Entre 1967 et 2003, 1 863 cas d'amiantose ont été reconnus par le CSMPP et entre 1988 et 2004, 2 391 hospitalisations ont été inscrites avec ce diagnostic dans le système Med-Écho. Les 838 cas d'amiantose reconnus par le CSMPP et enregistrés dans le système Med-Écho avec le même diagnostic représentent 35,0 % (838/2 391) des cas hospitalisés avec une amiantose et 45,0 % (838/1 863) des cas reconnus par le CSMPP.

Ces résultats montrent que les cas de mésothéliome et d'amiantose inscrits respectivement dans le FiTQ et dans le système Med-Écho sont plus nombreux que les cas reconnus par le CSMPP. Cependant, les cas reconnus par le CSMPP sont les seuls pour lesquels l'exposition professionnelle à l'amiante est documentée. Plusieurs facteurs peuvent expliquer le nombre moins important de cas en provenance du CSMPP, par exemple, le fait pour un travailleur de ne pas être couvert par le régime d'assurance de la CSST ou de ne pas avoir soumis de réclamation et l'ignorance de l'exposition antérieure à l'amiante. Le nombre plus élevé de cas de mésothéliome dans le FiTQ nous apparaît être un meilleur reflet de la fréquence réelle de ce cancer. En effet, le FiTQ est alimenté principalement par le système Med-Écho qui consigne toutes les hospitalisations pour soins généraux et spécialisés de courte durée à l'échelle provinciale.

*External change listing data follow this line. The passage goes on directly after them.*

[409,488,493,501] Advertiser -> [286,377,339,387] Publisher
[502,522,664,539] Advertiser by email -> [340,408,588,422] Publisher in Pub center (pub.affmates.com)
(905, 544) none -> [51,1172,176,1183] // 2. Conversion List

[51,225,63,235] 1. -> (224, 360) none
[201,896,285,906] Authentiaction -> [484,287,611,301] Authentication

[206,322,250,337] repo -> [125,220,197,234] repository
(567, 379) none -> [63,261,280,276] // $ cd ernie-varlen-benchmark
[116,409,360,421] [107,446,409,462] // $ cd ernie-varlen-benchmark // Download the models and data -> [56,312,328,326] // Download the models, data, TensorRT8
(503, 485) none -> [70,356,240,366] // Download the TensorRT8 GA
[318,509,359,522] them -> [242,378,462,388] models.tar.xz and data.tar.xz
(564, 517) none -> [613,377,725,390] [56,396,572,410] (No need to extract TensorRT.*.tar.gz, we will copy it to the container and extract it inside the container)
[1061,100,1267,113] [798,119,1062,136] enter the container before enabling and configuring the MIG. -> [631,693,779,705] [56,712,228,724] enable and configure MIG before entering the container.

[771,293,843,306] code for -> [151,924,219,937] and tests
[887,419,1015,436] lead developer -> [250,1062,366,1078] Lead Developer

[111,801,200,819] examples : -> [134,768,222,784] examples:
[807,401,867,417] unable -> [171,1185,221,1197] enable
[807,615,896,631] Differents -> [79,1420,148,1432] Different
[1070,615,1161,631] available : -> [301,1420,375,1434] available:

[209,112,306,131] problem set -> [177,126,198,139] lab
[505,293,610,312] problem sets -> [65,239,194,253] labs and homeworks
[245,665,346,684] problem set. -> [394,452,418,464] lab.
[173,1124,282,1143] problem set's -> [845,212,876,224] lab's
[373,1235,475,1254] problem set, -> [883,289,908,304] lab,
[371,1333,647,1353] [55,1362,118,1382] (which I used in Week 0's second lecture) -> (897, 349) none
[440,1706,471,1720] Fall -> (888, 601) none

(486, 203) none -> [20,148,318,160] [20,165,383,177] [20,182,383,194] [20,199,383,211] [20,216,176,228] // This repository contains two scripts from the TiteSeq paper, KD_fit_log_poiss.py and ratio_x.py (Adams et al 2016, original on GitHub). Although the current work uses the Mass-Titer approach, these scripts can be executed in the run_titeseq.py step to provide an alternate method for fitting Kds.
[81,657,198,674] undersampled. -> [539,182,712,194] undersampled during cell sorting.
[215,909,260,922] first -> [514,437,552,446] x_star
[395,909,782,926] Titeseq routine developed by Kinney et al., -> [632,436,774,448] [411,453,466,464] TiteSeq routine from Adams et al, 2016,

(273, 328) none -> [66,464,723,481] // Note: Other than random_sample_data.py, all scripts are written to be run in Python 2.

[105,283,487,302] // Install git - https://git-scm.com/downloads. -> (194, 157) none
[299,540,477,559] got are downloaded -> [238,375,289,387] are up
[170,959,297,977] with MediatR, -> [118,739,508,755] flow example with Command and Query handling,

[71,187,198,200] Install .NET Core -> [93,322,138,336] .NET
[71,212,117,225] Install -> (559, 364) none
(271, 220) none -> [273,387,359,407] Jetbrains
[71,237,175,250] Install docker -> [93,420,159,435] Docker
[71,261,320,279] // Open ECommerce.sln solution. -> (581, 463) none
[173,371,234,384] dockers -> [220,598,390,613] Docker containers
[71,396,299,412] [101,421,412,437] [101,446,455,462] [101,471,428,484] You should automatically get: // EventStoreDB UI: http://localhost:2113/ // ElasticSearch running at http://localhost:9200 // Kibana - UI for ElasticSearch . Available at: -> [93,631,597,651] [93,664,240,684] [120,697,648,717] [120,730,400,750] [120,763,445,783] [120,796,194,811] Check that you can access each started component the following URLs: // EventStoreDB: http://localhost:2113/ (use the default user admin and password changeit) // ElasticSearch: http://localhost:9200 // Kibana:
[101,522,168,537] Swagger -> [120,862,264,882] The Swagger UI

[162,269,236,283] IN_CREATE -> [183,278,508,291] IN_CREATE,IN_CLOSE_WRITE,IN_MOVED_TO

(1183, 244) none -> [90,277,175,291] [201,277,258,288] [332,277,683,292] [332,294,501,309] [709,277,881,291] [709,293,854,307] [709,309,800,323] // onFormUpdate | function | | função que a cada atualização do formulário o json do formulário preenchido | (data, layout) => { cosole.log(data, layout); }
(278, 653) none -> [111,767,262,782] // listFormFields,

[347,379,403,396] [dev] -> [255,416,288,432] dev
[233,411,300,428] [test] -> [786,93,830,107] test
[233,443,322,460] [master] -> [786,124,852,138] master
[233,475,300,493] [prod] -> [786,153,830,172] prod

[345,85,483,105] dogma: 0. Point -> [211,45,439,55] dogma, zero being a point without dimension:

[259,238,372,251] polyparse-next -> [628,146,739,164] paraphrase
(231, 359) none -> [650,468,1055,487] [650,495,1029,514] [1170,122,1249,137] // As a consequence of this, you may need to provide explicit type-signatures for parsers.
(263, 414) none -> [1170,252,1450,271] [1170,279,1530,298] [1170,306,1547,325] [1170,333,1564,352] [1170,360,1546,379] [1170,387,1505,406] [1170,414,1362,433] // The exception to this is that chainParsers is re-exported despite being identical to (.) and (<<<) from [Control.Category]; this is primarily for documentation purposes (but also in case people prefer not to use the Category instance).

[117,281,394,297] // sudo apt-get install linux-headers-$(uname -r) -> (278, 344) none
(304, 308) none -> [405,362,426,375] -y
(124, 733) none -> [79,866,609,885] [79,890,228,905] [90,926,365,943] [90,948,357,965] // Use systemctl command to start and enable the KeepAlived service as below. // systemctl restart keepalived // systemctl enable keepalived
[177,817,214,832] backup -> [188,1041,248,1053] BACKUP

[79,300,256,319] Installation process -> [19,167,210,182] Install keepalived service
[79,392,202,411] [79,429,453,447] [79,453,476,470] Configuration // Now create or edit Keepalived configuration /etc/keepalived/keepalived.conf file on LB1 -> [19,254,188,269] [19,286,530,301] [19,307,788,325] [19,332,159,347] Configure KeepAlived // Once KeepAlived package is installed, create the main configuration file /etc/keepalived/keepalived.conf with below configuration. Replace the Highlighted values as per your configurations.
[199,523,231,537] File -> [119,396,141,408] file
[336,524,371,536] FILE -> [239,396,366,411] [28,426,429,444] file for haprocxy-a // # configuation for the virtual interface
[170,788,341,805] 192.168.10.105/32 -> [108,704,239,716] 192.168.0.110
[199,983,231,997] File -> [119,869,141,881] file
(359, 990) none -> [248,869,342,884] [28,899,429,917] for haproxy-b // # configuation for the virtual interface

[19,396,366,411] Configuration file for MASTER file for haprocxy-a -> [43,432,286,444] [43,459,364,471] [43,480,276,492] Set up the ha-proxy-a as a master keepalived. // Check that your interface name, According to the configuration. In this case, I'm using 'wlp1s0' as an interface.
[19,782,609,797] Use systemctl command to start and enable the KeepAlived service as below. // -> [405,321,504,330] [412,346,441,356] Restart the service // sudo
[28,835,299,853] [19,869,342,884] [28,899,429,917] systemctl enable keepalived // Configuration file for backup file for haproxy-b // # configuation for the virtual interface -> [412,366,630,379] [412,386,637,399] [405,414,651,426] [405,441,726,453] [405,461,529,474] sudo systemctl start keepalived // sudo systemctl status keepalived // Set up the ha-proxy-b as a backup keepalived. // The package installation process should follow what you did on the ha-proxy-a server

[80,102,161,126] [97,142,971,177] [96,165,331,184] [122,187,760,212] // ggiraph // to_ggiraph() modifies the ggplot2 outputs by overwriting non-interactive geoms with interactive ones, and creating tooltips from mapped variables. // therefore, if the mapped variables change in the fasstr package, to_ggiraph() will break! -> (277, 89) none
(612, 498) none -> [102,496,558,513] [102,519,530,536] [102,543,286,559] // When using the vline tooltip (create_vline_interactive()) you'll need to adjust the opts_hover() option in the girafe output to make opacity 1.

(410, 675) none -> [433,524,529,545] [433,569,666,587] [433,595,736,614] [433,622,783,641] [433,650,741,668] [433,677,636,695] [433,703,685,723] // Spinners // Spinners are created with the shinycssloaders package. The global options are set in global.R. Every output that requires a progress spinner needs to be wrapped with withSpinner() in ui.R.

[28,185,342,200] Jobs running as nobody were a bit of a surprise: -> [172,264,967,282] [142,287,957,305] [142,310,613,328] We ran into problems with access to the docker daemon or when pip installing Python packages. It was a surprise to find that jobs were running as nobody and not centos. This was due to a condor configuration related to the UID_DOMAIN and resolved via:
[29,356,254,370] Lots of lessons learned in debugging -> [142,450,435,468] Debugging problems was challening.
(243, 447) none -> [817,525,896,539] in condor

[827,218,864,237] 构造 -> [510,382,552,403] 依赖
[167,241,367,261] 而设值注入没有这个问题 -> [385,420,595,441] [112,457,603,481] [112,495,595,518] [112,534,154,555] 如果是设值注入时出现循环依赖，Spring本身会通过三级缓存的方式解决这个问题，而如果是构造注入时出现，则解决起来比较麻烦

Or, compte tenu de l'histoire naturelle du mésothéliome, cette maladie entraîne vraisemblablement presque toujours une hospitalisation. Par ailleurs, même si le nombre plus élevé de cas d'amiantose dans le système Med-Écho apparaît également possible, nous émettons l'hypothèse que d'autres pathologies que l'amiantose soient englobées sous ce diagnostic, par exemple des anomalies pleurales.

Les données sur les cas reconnus par le CSMPP ont été obtenues dans le cadre d'un autre projet de recherche. Depuis la réalisation de cette collecte de données, le gouvernement du Québec a adopté la Loi sur la santé publique qui rend obligatoire la déclaration du mésothéliome et de l'amiantose par les médecins. Ainsi, depuis 2006, les médecins du CSMPP déclarent ces deux maladies au directeur de santé publique de leur territoire.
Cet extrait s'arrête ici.